Collected data:
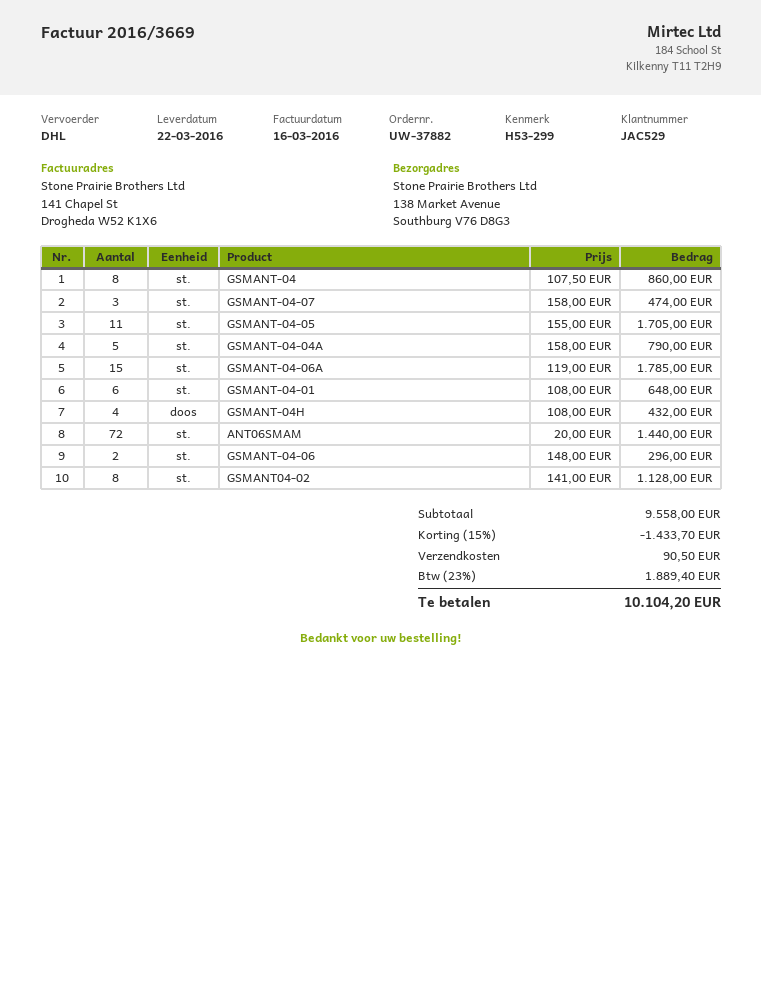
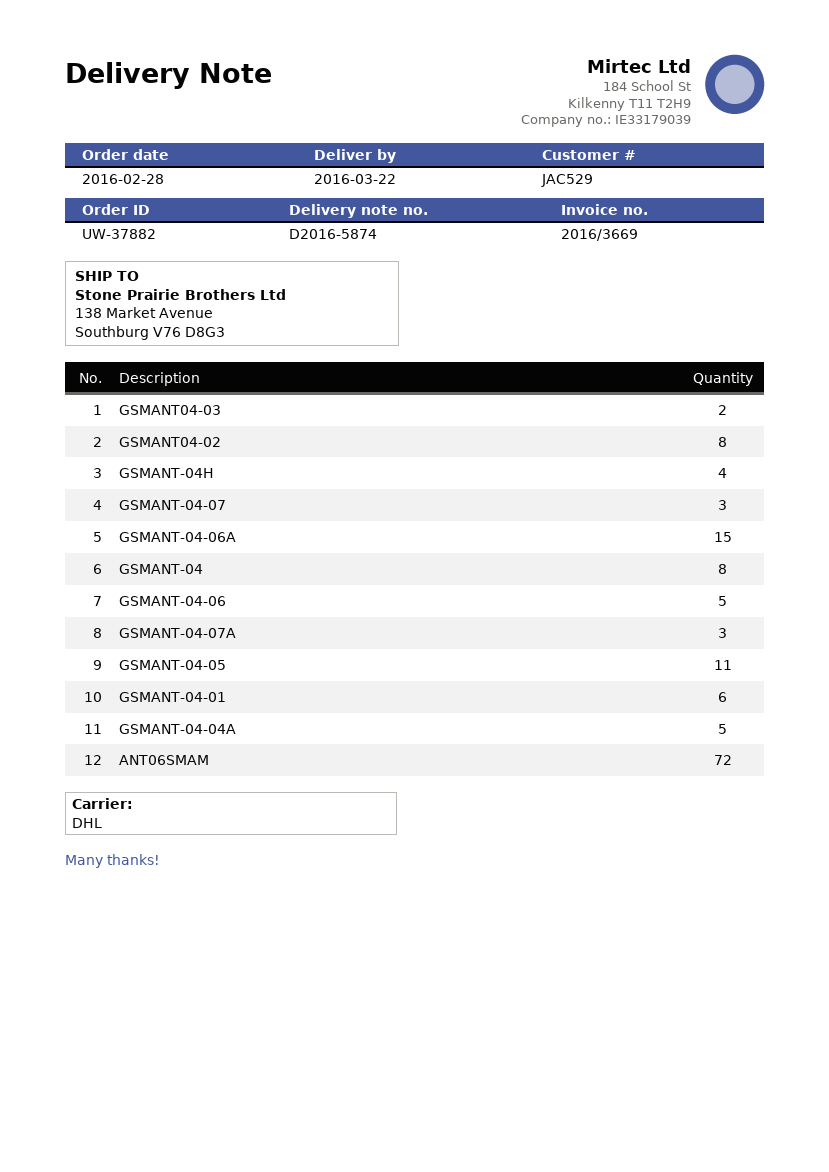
GSMANT-04-06: 2 -> 5
GSMANT04-03: none -> 2
GSMANT-04-07A: none -> 3

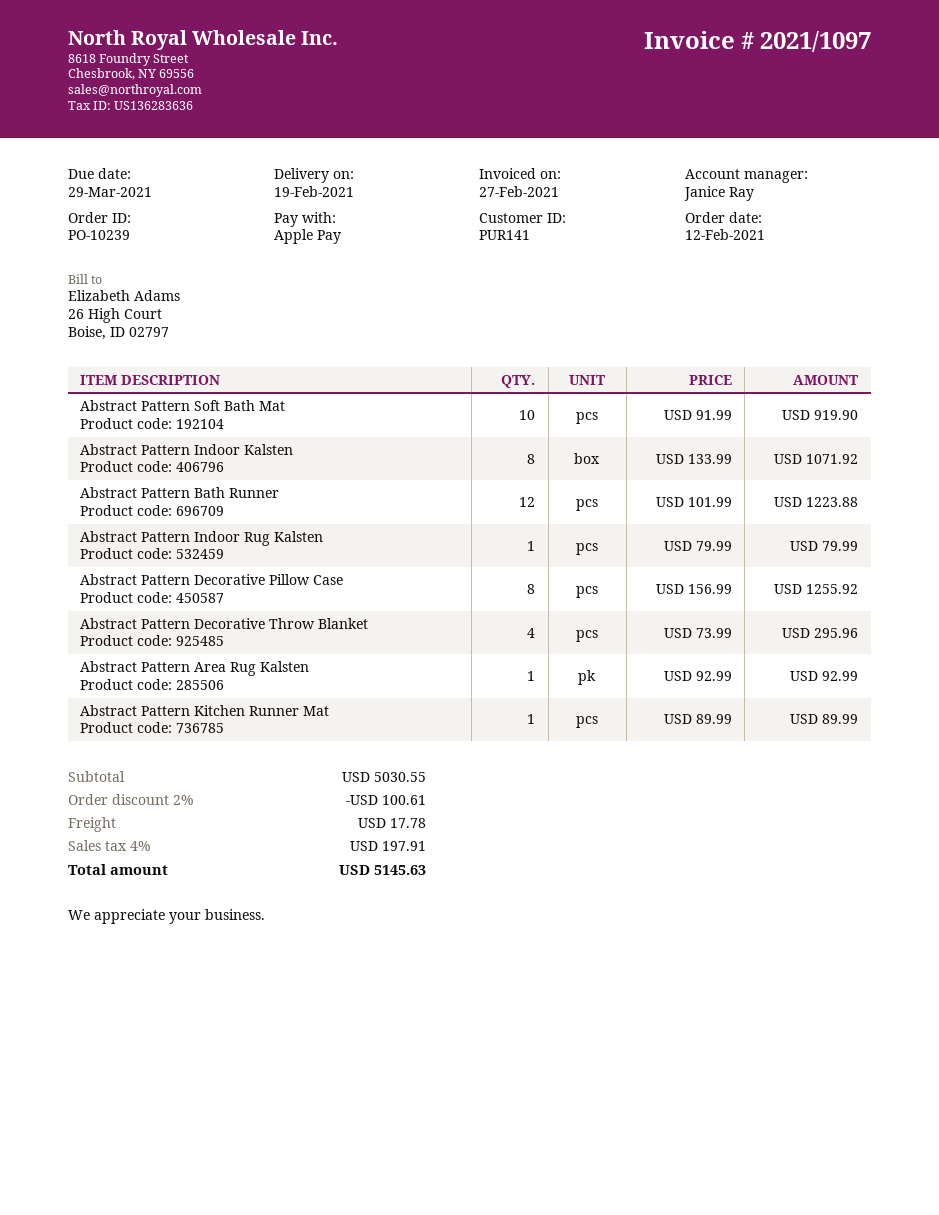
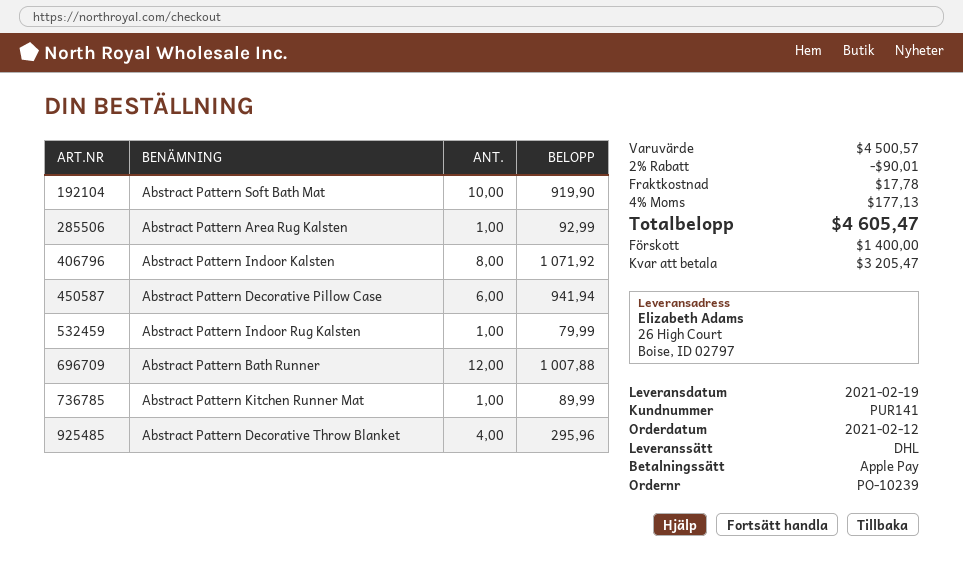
Abstract Pattern Bath Runner: 12 for 1223.88 -> 12 for 1007.88
Abstract Pattern Decorative Pillow Case: 8 for 1255.92 -> 6 for 941.94
subtotal: 5030.55 -> 4500.57
discount: 2% = 100.61 -> 2% = 90.01
tax: 4% = 197.91 -> 4% = 177.13
total: 5145.63 -> 4605.47

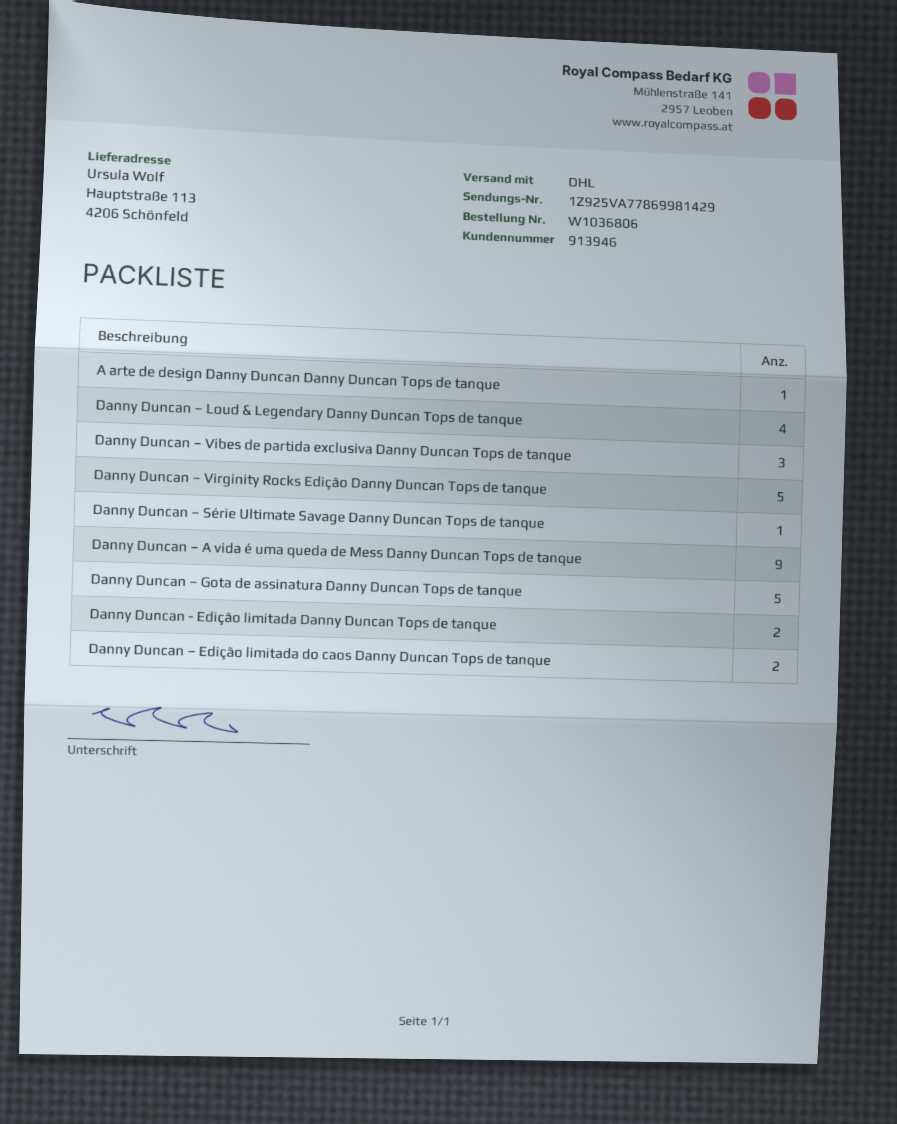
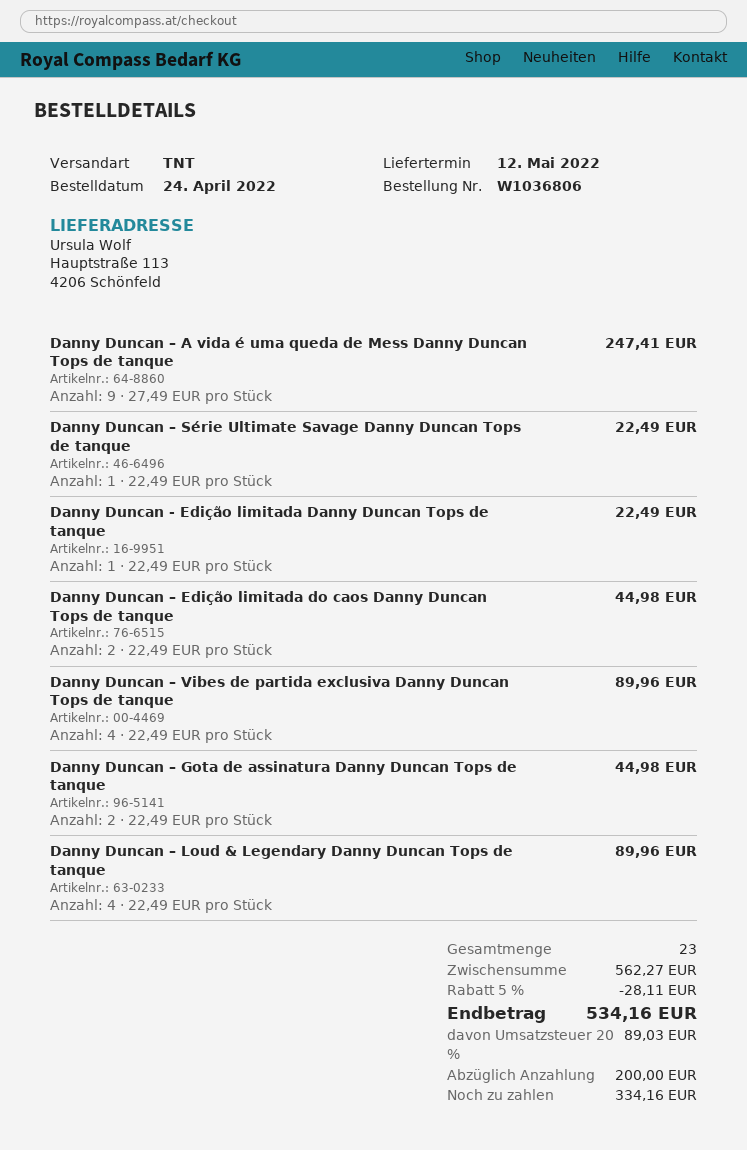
shipping method: DHL -> TNT
A arte de design Danny Duncan Danny Duncan Tops de tanque: 1 -> none
Danny Duncan – Vibes de partida exclusiva Danny Duncan Tops de tanque: 3 -> 4
Danny Duncan – Virginity Rocks Edição Danny Duncan Tops de tanque: 5 -> none
Danny Duncan – Gota de assinatura Danny Duncan Tops de tanque: 5 -> 2
Danny Duncan - Edição limitada Danny Duncan Tops de tanque: 2 -> 1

> Task to carry out
Every line from the one containing "total: 5145.63 -> 4605.47" through the end of the entries above, both included, should be extracted exactly, with pictures left out.

> Exercise solution
total: 5145.63 -> 4605.47

shipping method: DHL -> TNT
A arte de design Danny Duncan Danny Duncan Tops de tanque: 1 -> none
Danny Duncan – Vibes de partida exclusiva Danny Duncan Tops de tanque: 3 -> 4
Danny Duncan – Virginity Rocks Edição Danny Duncan Tops de tanque: 5 -> none
Danny Duncan – Gota de assinatura Danny Duncan Tops de tanque: 5 -> 2
Danny Duncan - Edição limitada Danny Duncan Tops de tanque: 2 -> 1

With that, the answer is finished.